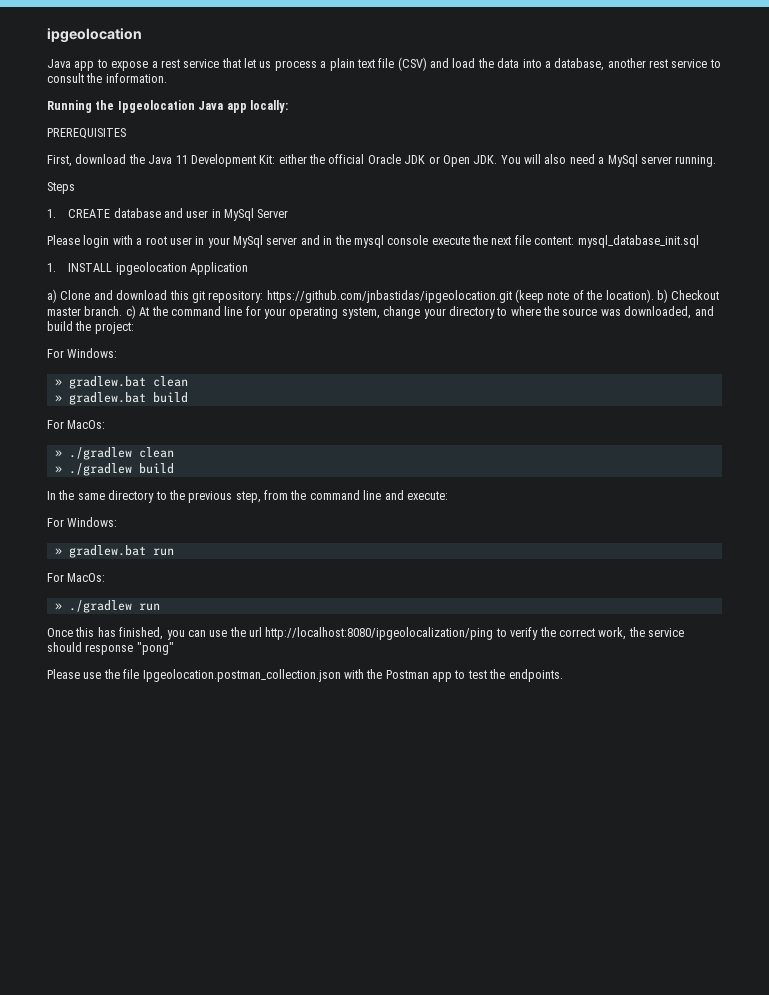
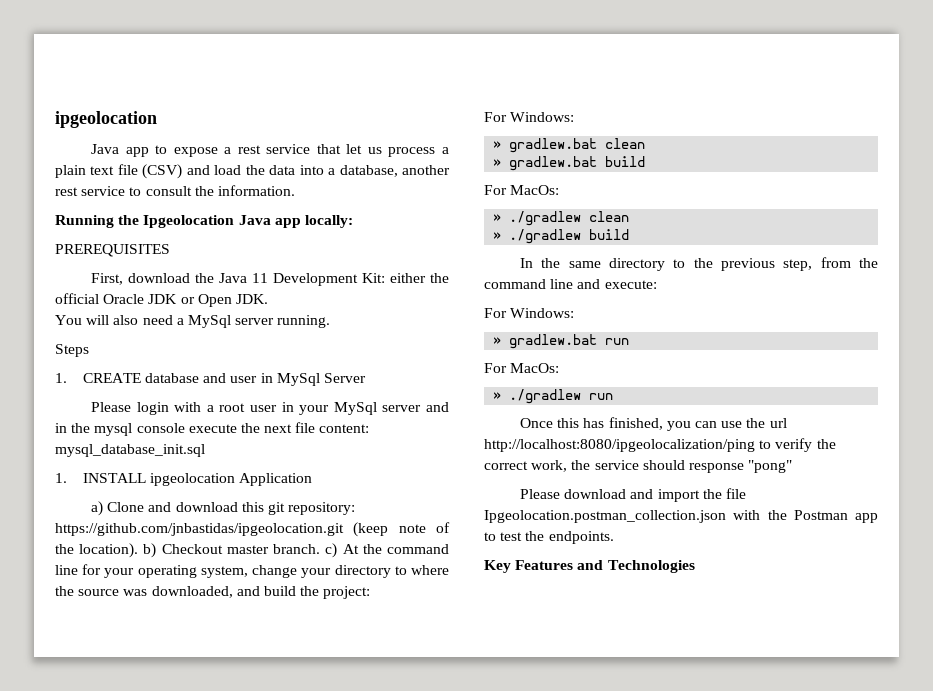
- First, download the Java 11 Development Kit: either the official Oracle JDK or Open JDK. You will also need a MySql server running.
+ First, download the Java 11 Development Kit: either the official Oracle JDK or Open JDK.
+ You will also need a MySql server running.
- Please use the file Ipgeolocation.postman_collection.json with the Postman app to test the endpoints.
+ Please download and import the file Ipgeolocation.postman_collection.json with the Postman app to test the endpoints.
+ Key Features and Technologies

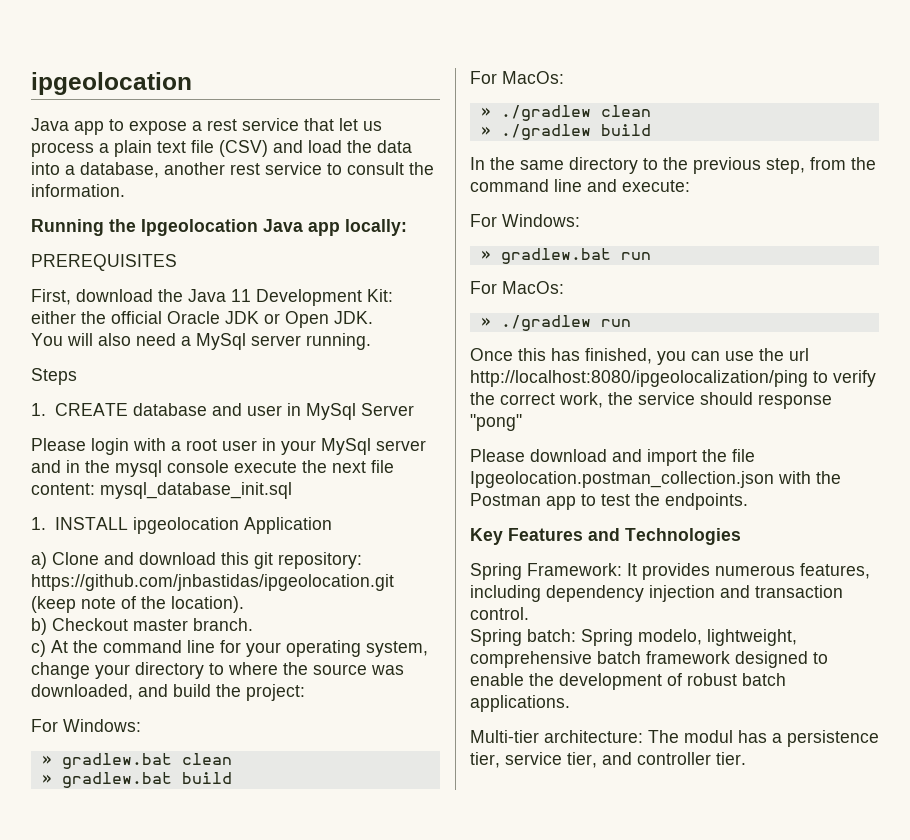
- a) Clone and download this git repository: https://github.com/jnbastidas/ipgeolocation.git (keep note of the location). b) Checkout master branch. c) At the command line for your operating system, change your directory to where the source was downloaded, and build the project:
+ a) Clone and download this git repository: https://github.com/jnbastidas/ipgeolocation.git (keep note of the location).
+ b) Checkout master branch.
+ c) At the command line for your operating system, change your directory to where the source was downloaded, and build the project:
+ Spring Framework: It provides numerous features, including dependency injection and transaction control.
+ Spring batch: Spring modelo, lightweight, comprehensive batch framework designed to enable the development of robust batch applications.
+ Multi-tier architecture: The modul has a persistence tier, service tier, and controller tier.

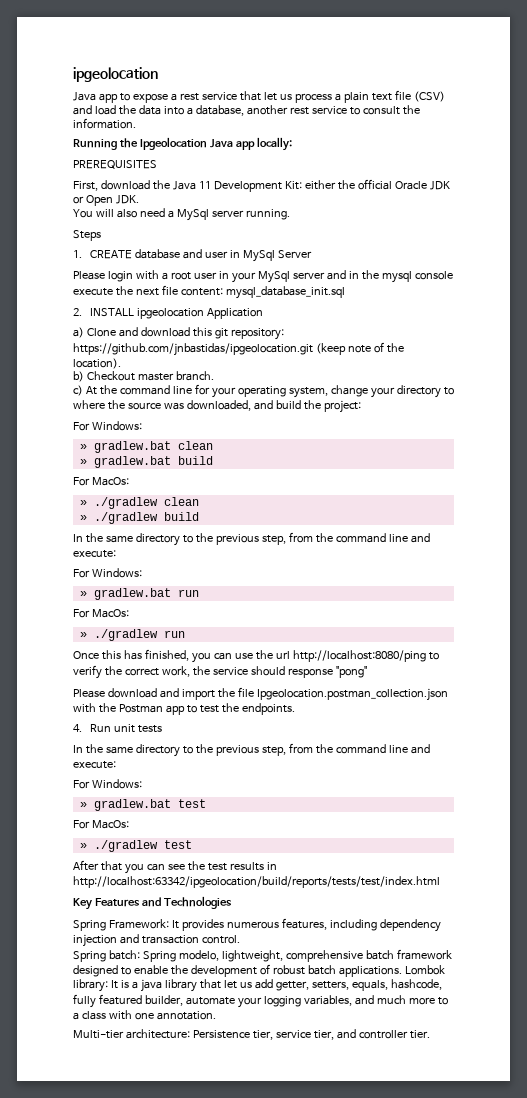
- 1. INSTALL ipgeolocation Application
+ 2. INSTALL ipgeolocation Application
- Once this has finished, you can use the url http://localhost:8080/ipgeolocalization/ping to verify the correct work, the service should response "pong"
+ Once this has finished, you can use the url http://localhost:8080/ping to verify the correct work, the service should response "pong"
+ 4. Run unit tests
+ In the same directory to the previous step, from the command line and execute:
+ For Windows:
+ » gradlew.bat test
+ For MacOs:
+ » ./gradlew test
+ After that you can see the test results in http://localhost:63342/ipgeolocation/build/reports/tests/test/index.html
- Spring batch: Spring modelo, lightweight, comprehensive batch framework designed to enable the development of robust batch applications.
- Multi-tier architecture: The modul has a persistence tier, service tier, and controller tier.
+ Spring batch: Spring modelo, lightweight, comprehensive batch framework designed to enable the development of robust batch applications. Lombok library: It is a java library that let us add getter, setters, equals, hashcode, fully featured builder, automate your logging variables, and much more to a class with one annotation.
+ Multi-tier architecture: Persistence tier, service tier, and controller tier.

__Task to carry out__. Set down, word for word and with no other lines, the listing from the line marked by "Run unit tests" through its final line.

__Your response__.
+ 4. Run unit tests
+ In the same directory to the previous step, from the command line and execute:
+ For Windows:
+ » gradlew.bat test
+ For MacOs:
+ » ./gradlew test
+ After that you can see the test results in http://localhost:63342/ipgeolocation/build/reports/tests/test/index.html
- Spring batch: Spring modelo, lightweight, comprehensive batch framework designed to enable the development of robust batch applications.
- Multi-tier architecture: The modul has a persistence tier, service tier, and controller tier.
+ Spring batch: Spring modelo, lightweight, comprehensive batch framework designed to enable the development of robust batch applications. Lombok library: It is a java library that let us add getter, setters, equals, hashcode, fully featured builder, automate your logging variables, and much more to a class with one annotation.
+ Multi-tier architecture: Persistence tier, service tier, and controller tier.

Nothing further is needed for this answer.